ACTION ITEM — The answer must consist of every line below that holds the word "services".

======== RECORDS FOR PROCESSING

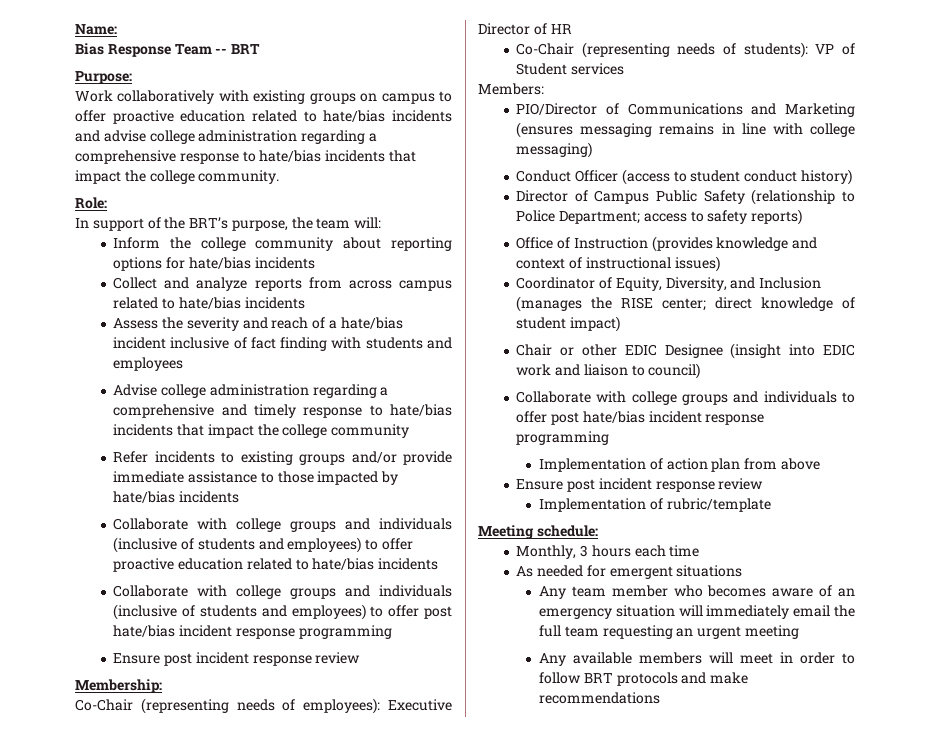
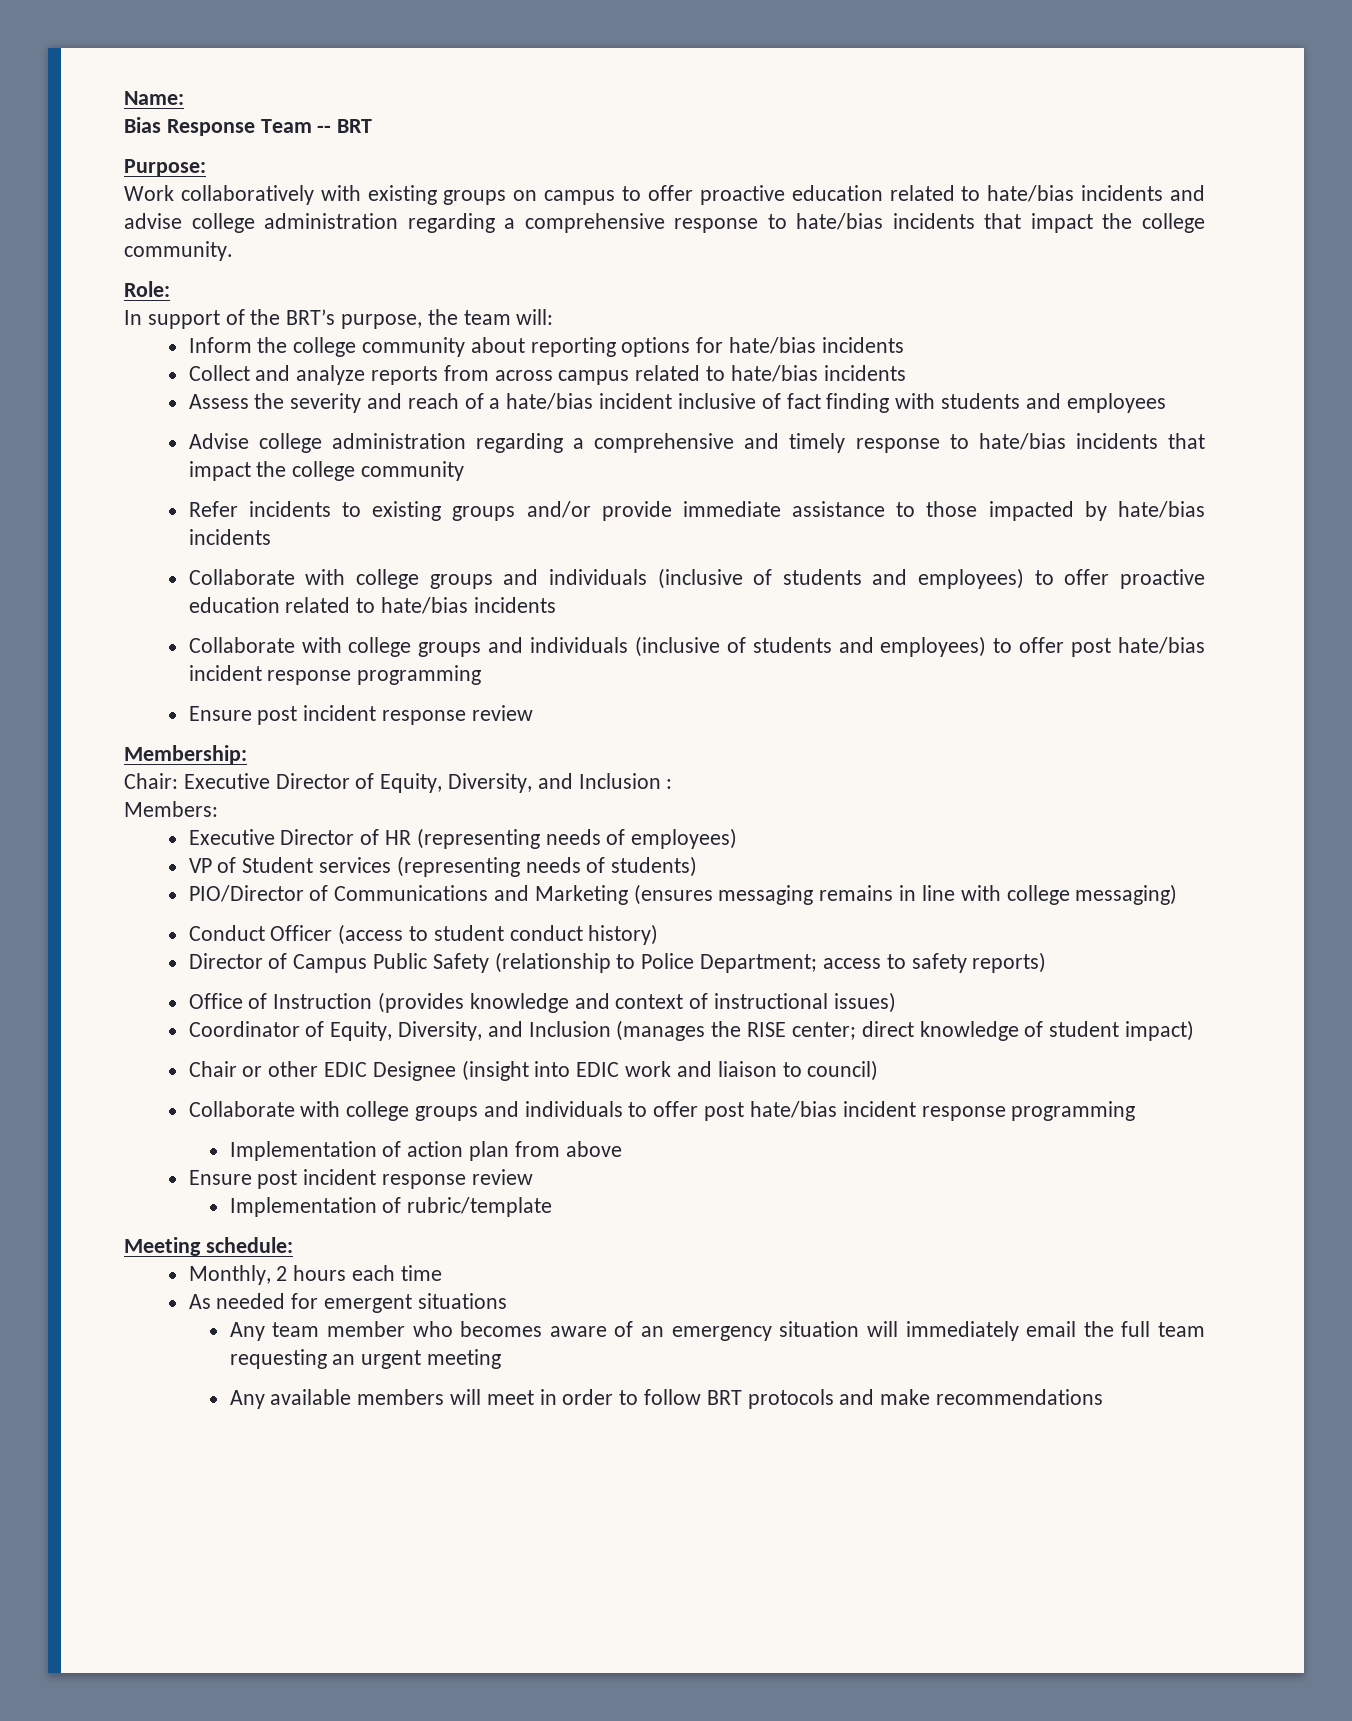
- Co-Chair (representing needs of employees): Executive Director of HR
- Co-Chair (representing needs of students): VP of Student services
+ Chair: Executive Director of Equity, Diversity, and Inclusion :
  Members:
+ Executive Director of HR (representing needs of employees)
+ VP of Student services (representing needs of students)
- Monthly, 3 hours each time
+ Monthly, 2 hours each time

================

SOLUTION TO THE PROBLEM —
- Co-Chair (representing needs of students): VP of Student services
+ VP of Student services (representing needs of students)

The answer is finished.